Action item: Where the string "amended" occurs in a line of the data below, that line should be copied.

Available data:

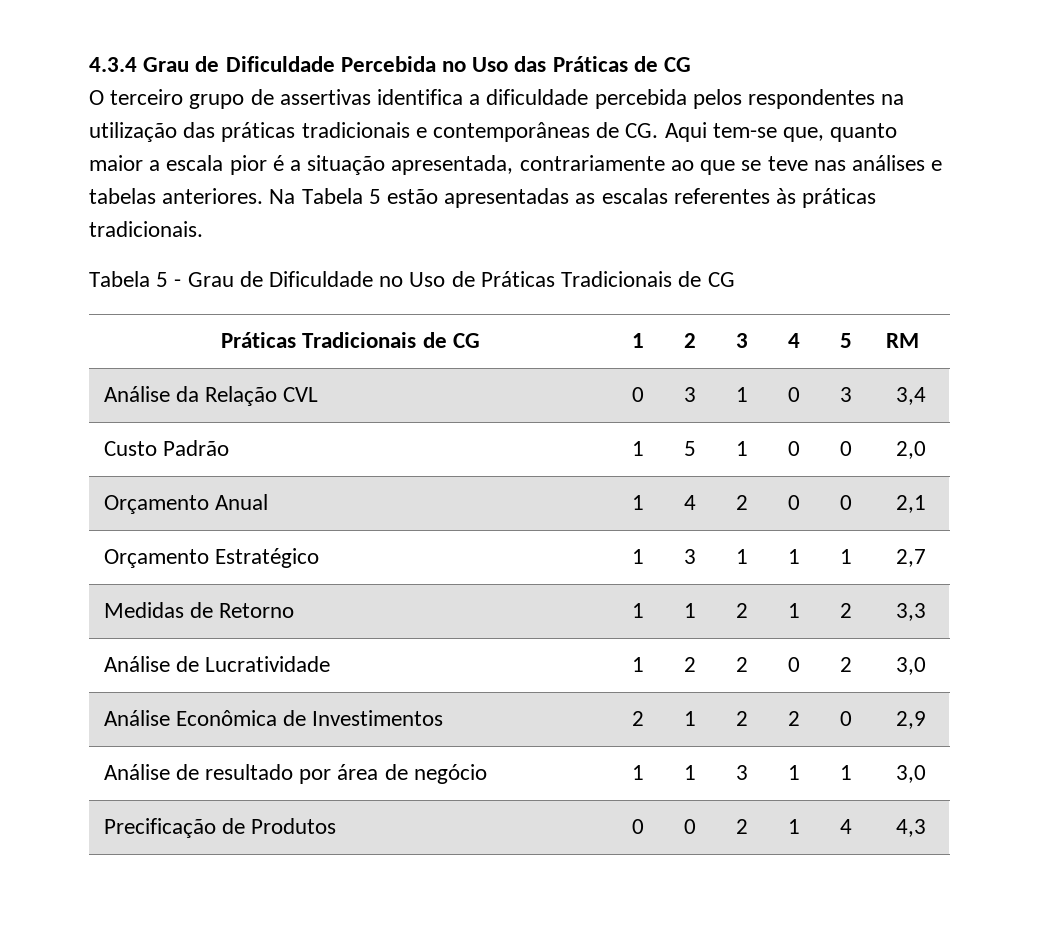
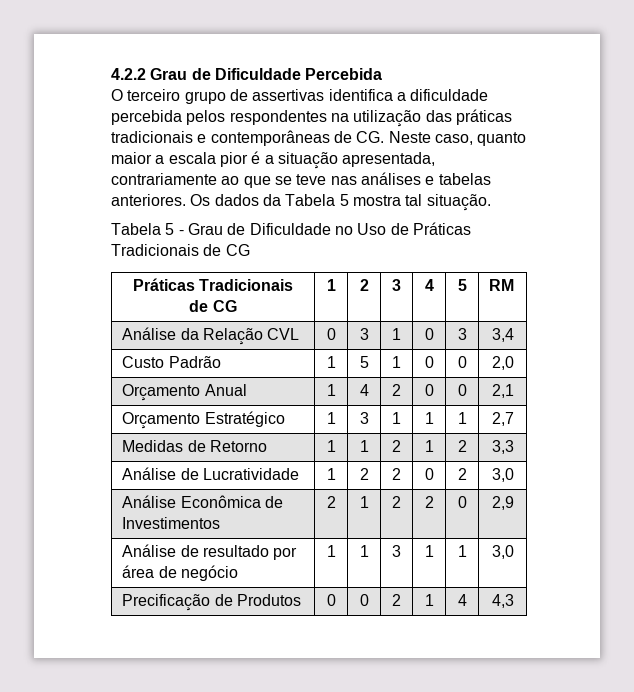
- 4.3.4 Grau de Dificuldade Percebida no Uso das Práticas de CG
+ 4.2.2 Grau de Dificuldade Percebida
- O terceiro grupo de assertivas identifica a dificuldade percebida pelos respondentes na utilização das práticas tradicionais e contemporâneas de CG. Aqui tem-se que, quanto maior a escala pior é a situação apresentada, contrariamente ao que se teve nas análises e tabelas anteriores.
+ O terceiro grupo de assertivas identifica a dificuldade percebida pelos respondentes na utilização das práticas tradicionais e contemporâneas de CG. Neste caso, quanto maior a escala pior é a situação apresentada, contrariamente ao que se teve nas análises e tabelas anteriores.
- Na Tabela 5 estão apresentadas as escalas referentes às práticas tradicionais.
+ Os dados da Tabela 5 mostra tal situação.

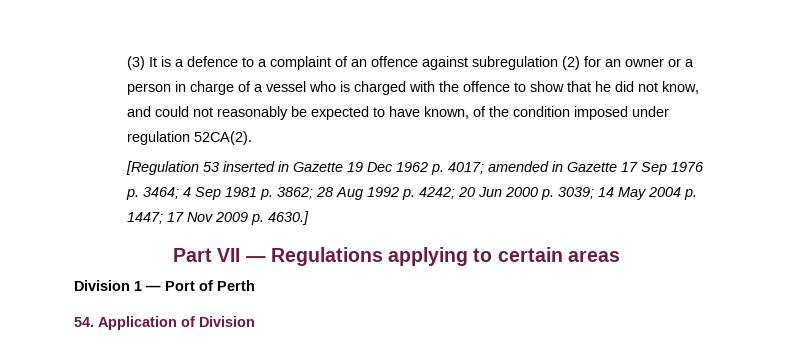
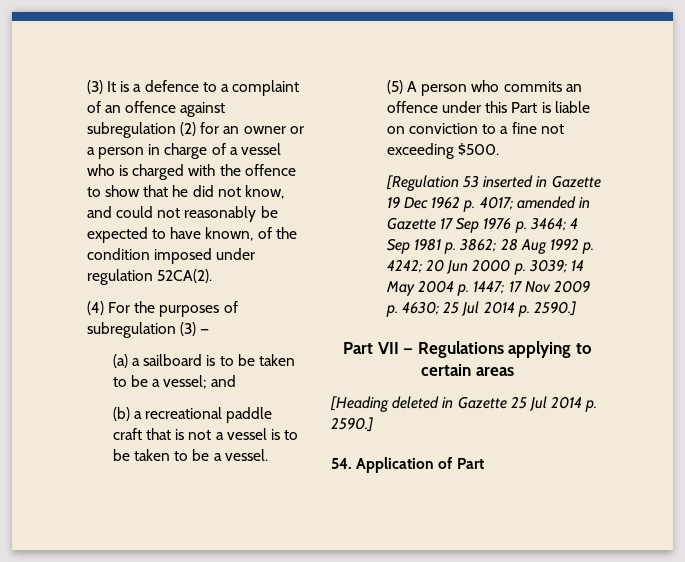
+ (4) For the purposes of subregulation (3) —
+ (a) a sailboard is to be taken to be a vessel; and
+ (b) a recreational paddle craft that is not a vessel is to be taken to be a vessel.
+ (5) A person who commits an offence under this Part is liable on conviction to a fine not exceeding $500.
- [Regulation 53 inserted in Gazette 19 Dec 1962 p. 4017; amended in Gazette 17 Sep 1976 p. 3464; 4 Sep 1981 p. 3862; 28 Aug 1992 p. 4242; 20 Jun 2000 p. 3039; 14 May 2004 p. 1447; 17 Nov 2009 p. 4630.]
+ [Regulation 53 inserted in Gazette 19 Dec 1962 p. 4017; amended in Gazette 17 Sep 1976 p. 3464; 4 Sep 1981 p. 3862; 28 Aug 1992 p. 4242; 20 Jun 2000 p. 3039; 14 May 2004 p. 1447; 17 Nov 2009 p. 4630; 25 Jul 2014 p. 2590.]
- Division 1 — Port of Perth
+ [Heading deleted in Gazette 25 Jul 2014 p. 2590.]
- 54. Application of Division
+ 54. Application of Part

---

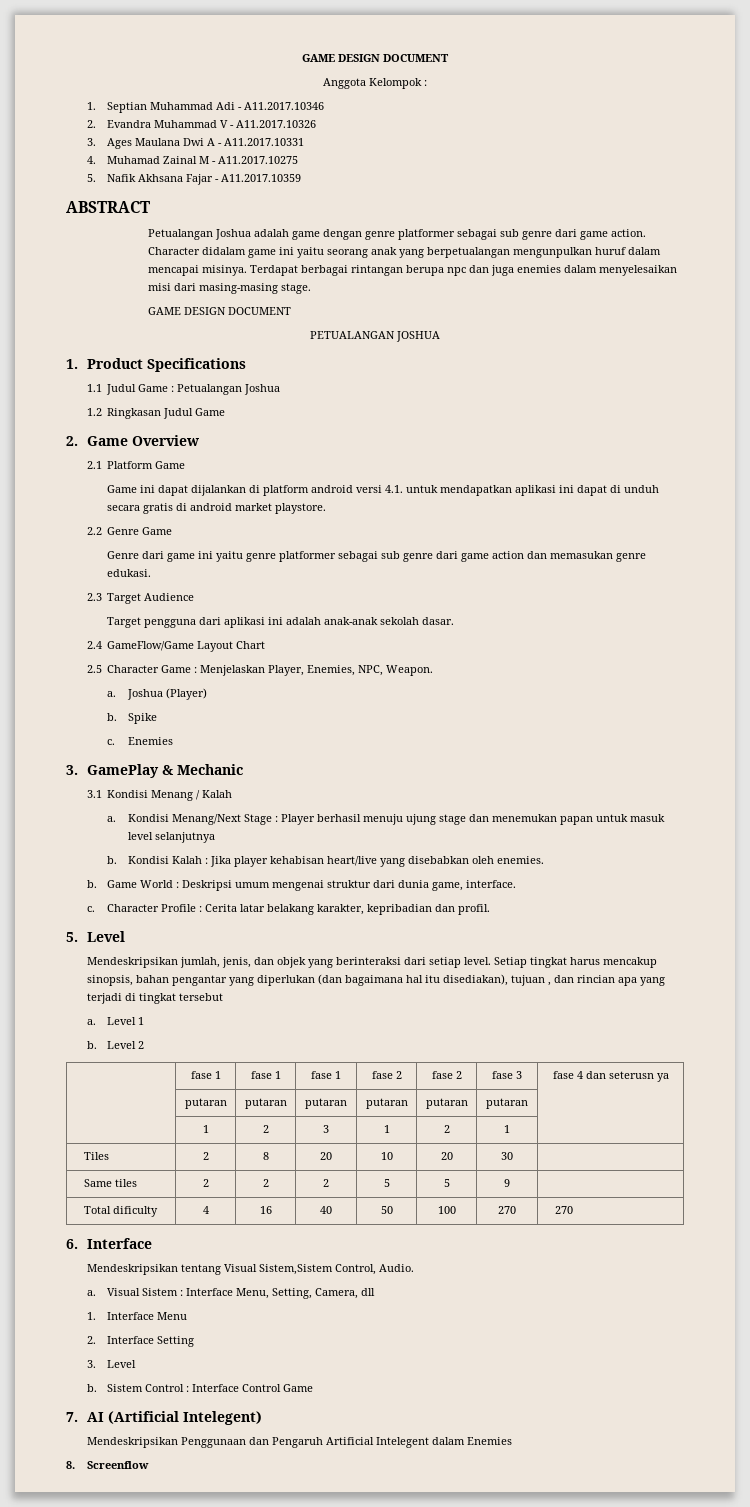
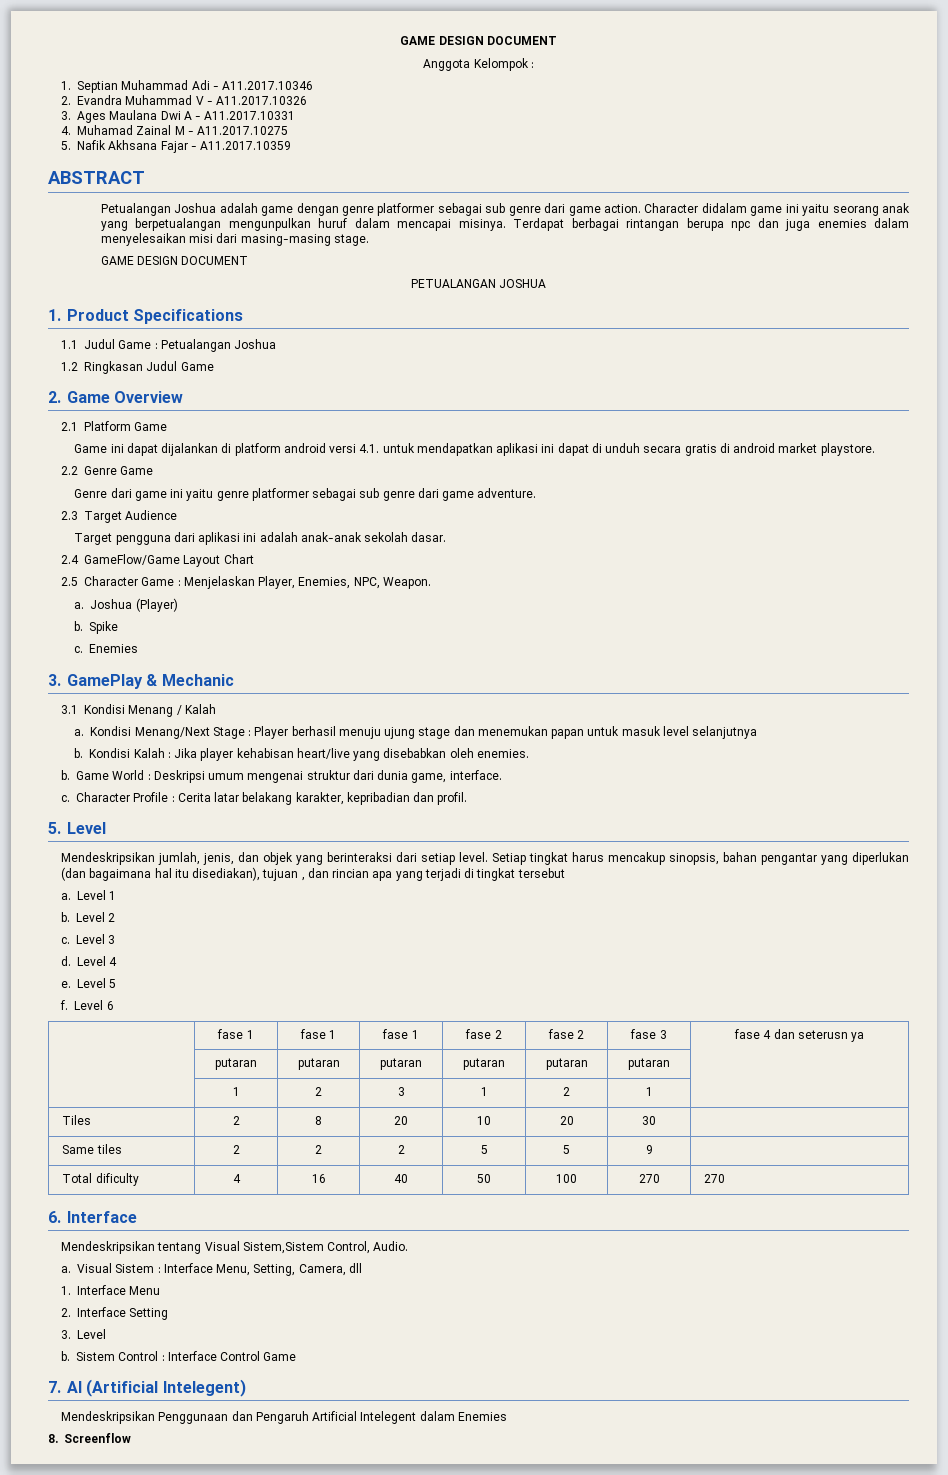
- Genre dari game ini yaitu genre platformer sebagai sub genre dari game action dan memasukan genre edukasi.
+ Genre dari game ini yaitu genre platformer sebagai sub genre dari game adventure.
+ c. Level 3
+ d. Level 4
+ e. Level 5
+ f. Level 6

Solution for this task:
- [Regulation 53 inserted in Gazette 19 Dec 1962 p. 4017; amended in Gazette 17 Sep 1976 p. 3464; 4 Sep 1981 p. 3862; 28 Aug 1992 p. 4242; 20 Jun 2000 p. 3039; 14 May 2004 p. 1447; 17 Nov 2009 p. 4630.]
+ [Regulation 53 inserted in Gazette 19 Dec 1962 p. 4017; amended in Gazette 17 Sep 1976 p. 3464; 4 Sep 1981 p. 3862; 28 Aug 1992 p. 4242; 20 Jun 2000 p. 3039; 14 May 2004 p. 1447; 17 Nov 2009 p. 4630; 25 Jul 2014 p. 2590.]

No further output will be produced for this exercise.